Cattedrali. Ballerini di tip-tap. Una «cosa» oscena e grassa che si spacciava per la Grande Madre, circondata da una manica di sicofanti. E a coronare il tutto?
Gli eroi.
Sbuffò con disprezzo, rivolta nella generica direzione di Notre Dame.
Per quale motivo, lei, Robin, doveva salvare ventisei estranei? Uno di loro era senza dubbio suo padre. Gea glielo aveva fatto notare espressamente, e lei l’aveva fissata a sua volta, senza capire. Parlare di paternità a Robin era come parlarle della risposta premi alla chiusura mensile della Borsa.
Non si dà niente per niente, aveva detto Gea.
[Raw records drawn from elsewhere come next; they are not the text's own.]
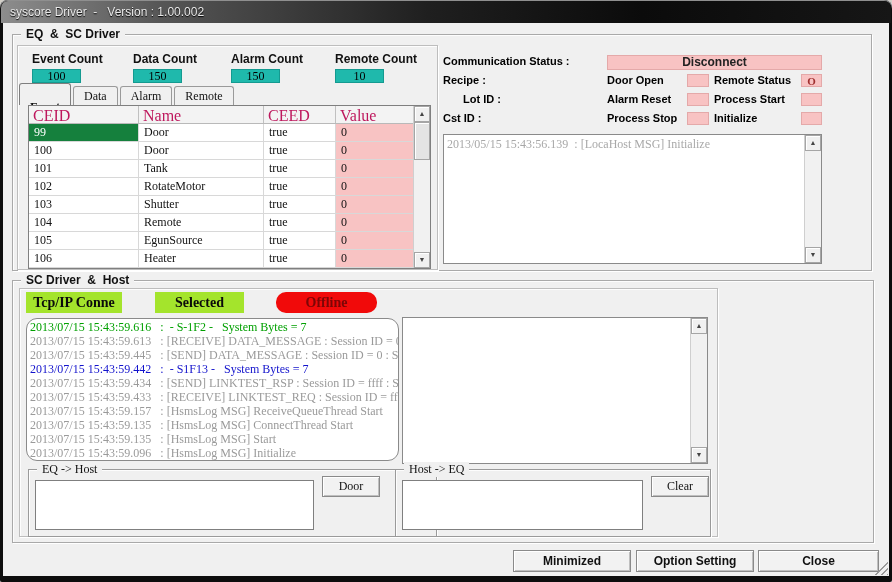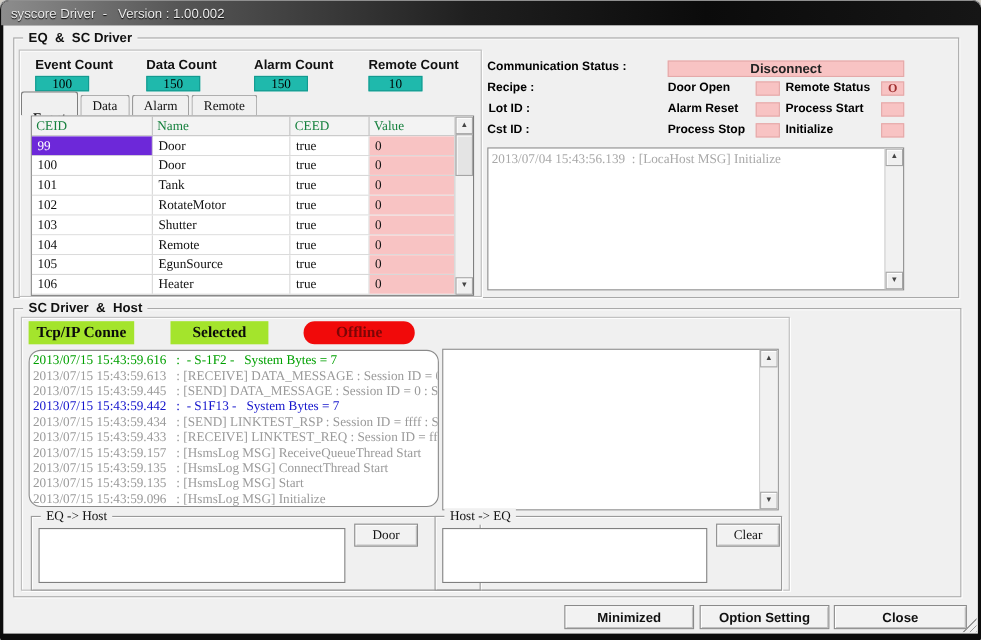"Lot ID :" div.blabel { left: 441px -> 460px }
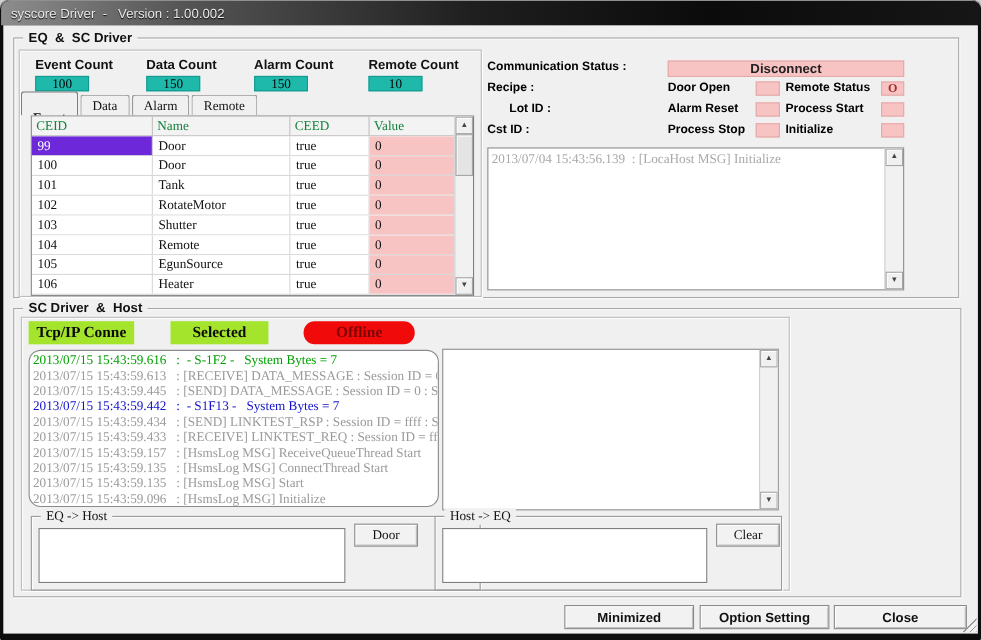"CEID" .th { color: #15803d -> #be185d; font-size: 12px -> 16px }
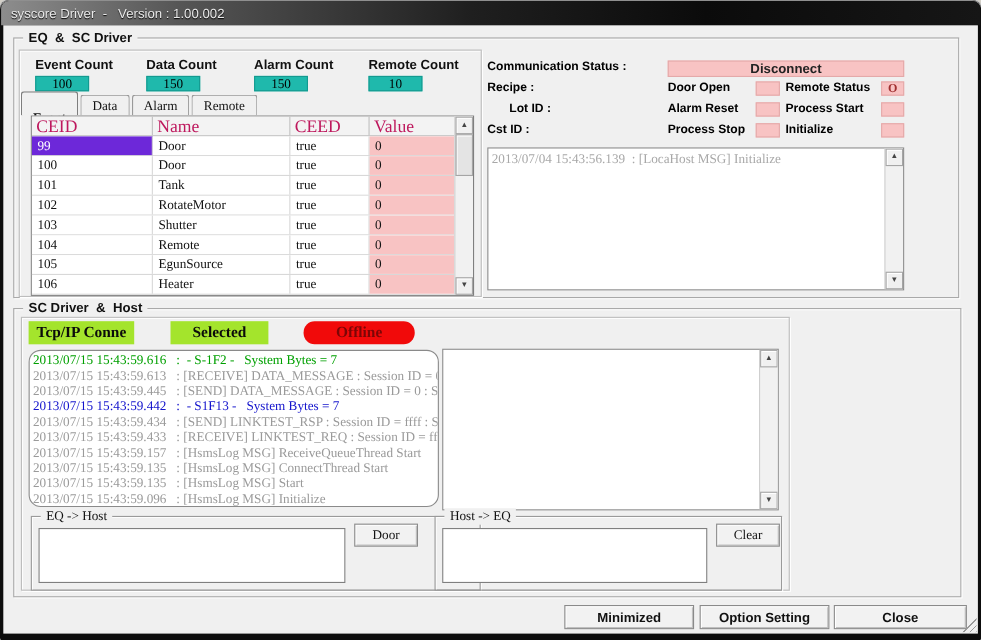"99" .td.sel { background: #6d28d9 -> #15803d }
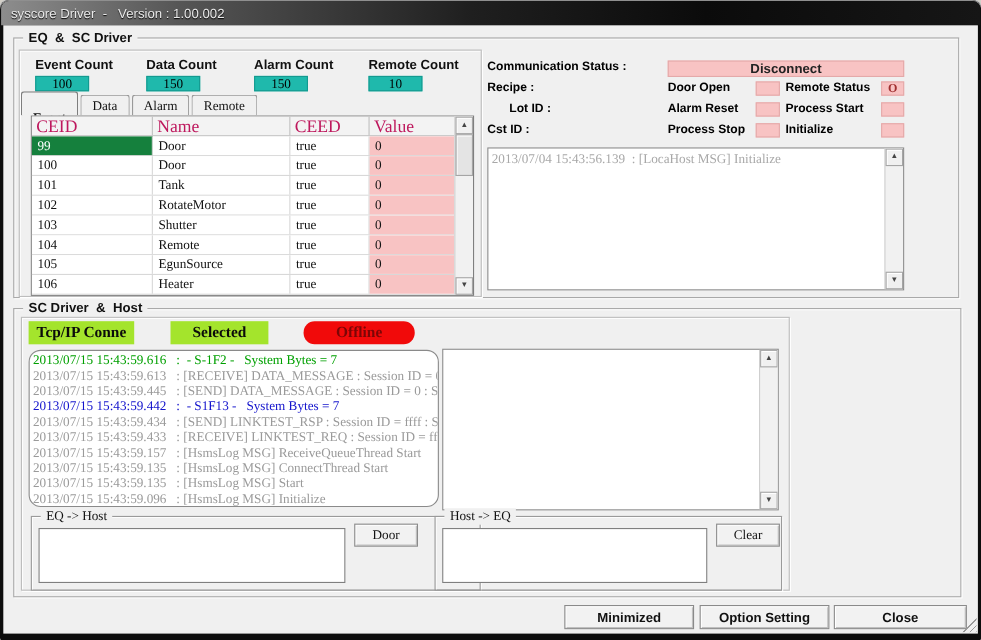"2013/07/04 15:43:56.139 : [LocaHost MSG]" div.logline { text: 2013/07/04 -> 2013/05/15 }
E, allora, quei ventisei in paziente attesa che Robin si incamminasse verso una morte orrenda, che cosa davano? Tutto il suo essere si ribellava contro quell’idea. Se anche uno solo dei malati fosse appartenuto alla Congrega, lei avrebbe mosso il Cielo e la Terra per salvarlo. Ma gli estranei?
Quel viaggio su Gea era stato una stupidaggine fin dall’inizio. Adesso non era il caso di sommare nuovi errori a quelli già fatti. Rimanere in quel penosissimo branco di leccastivali smidollati era assolutamente da escludere, e così pure accettare le condizioni di Gea. Se ne sarebbe ritornata a casa sua, per vivere come voleva la Grande Madre.